Look for the line containing "algorithm to view" and the line containing "text: 6.316 ->" in the entries below. Copy those two and all lines between them exactly, leaving out pictures.
=== Section Start ===
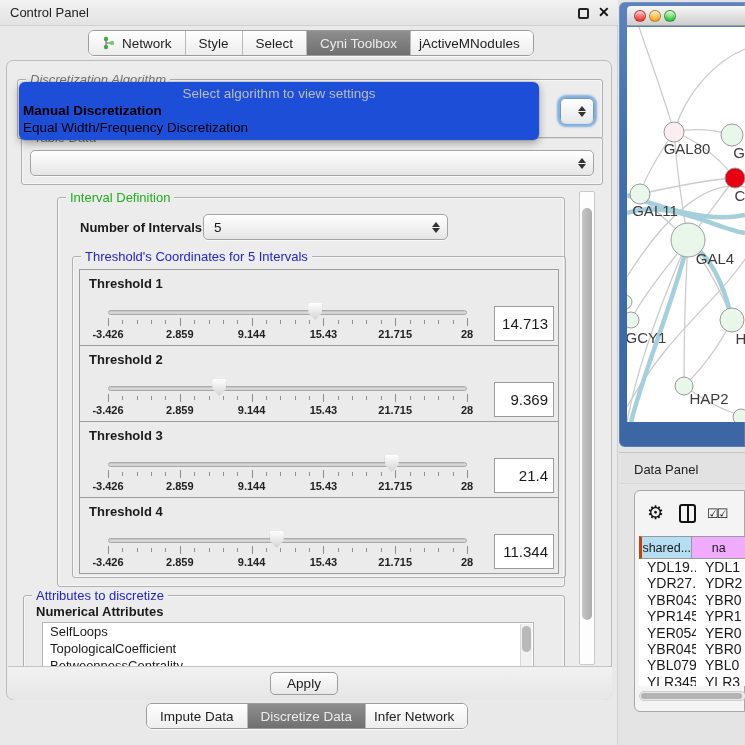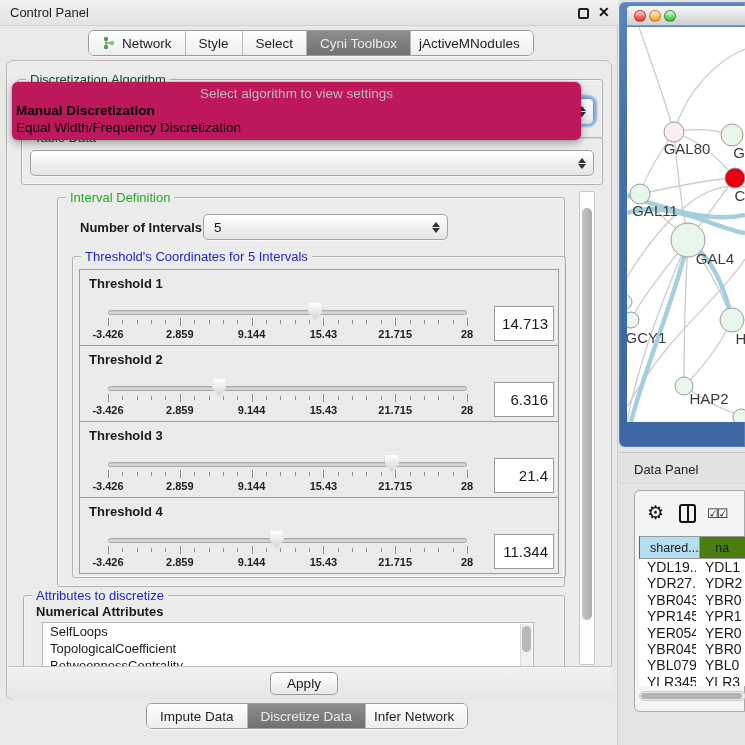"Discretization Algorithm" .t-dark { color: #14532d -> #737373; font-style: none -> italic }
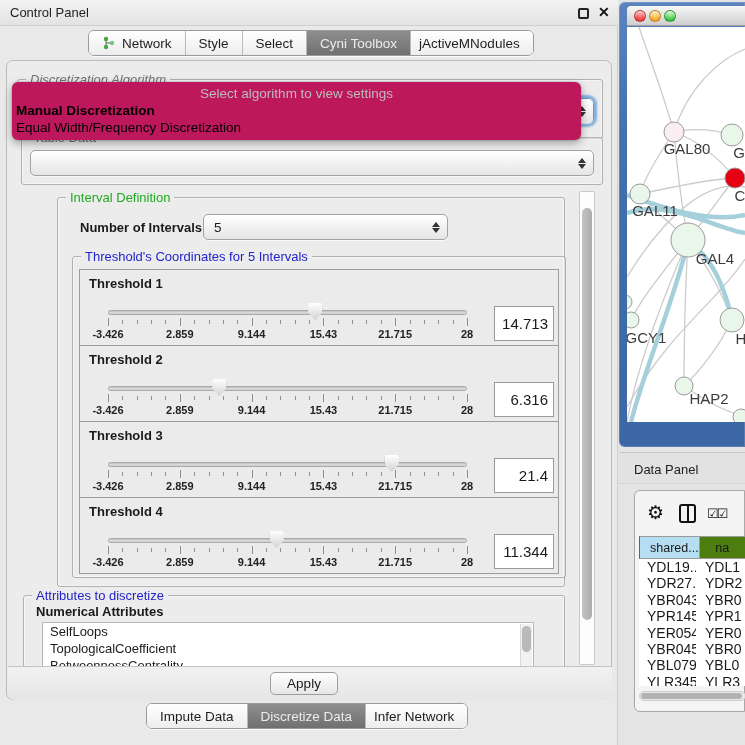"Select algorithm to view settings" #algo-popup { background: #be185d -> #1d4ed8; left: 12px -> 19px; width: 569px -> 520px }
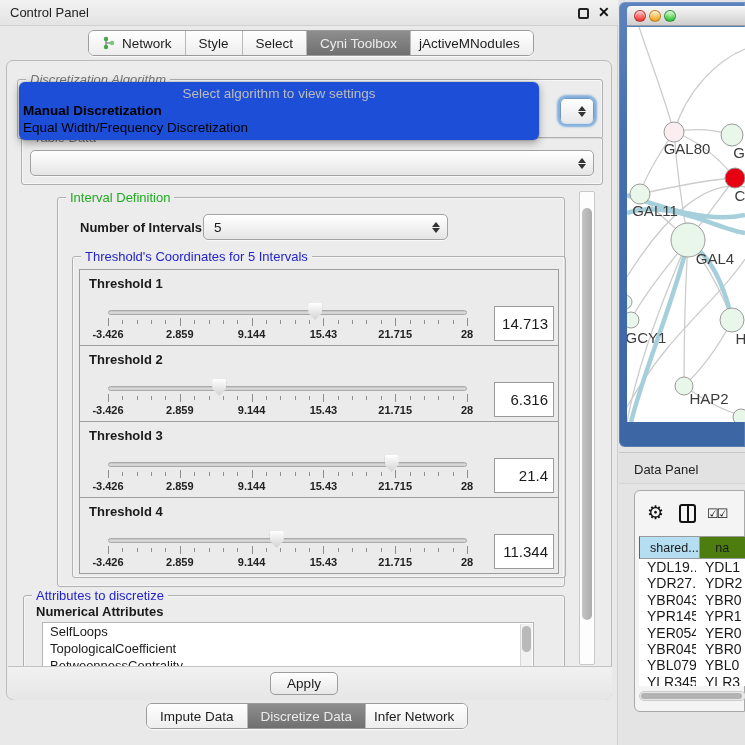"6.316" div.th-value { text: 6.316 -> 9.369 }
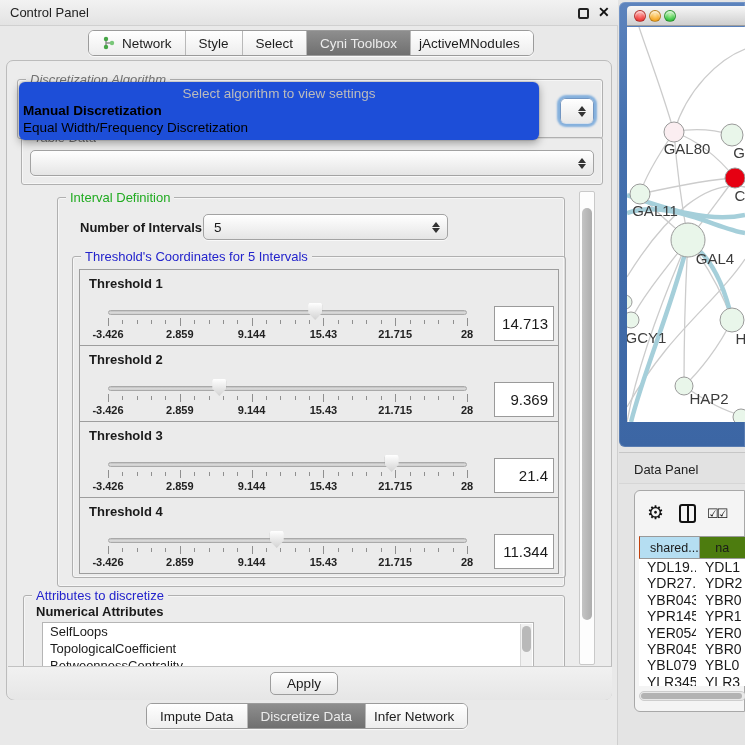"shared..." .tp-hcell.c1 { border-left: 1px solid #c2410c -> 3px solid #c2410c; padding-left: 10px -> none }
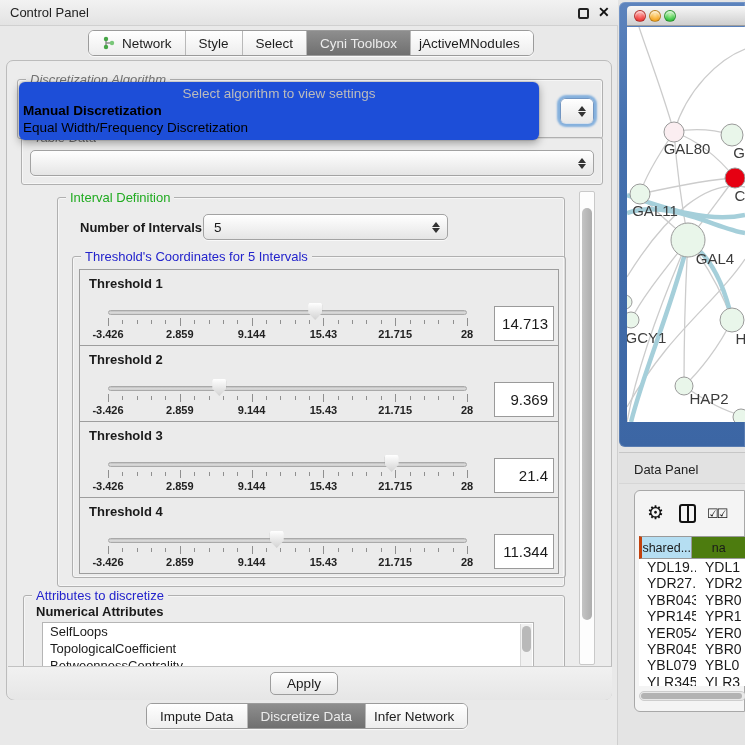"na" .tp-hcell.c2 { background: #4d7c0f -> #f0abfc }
=== Section End ===
■ EXERCISE SOLUTION ■
"Select algorithm to view settings" #algo-popup { background: #be185d -> #1d4ed8; left: 12px -> 19px; width: 569px -> 520px }
"6.316" div.th-value { text: 6.316 -> 9.369 }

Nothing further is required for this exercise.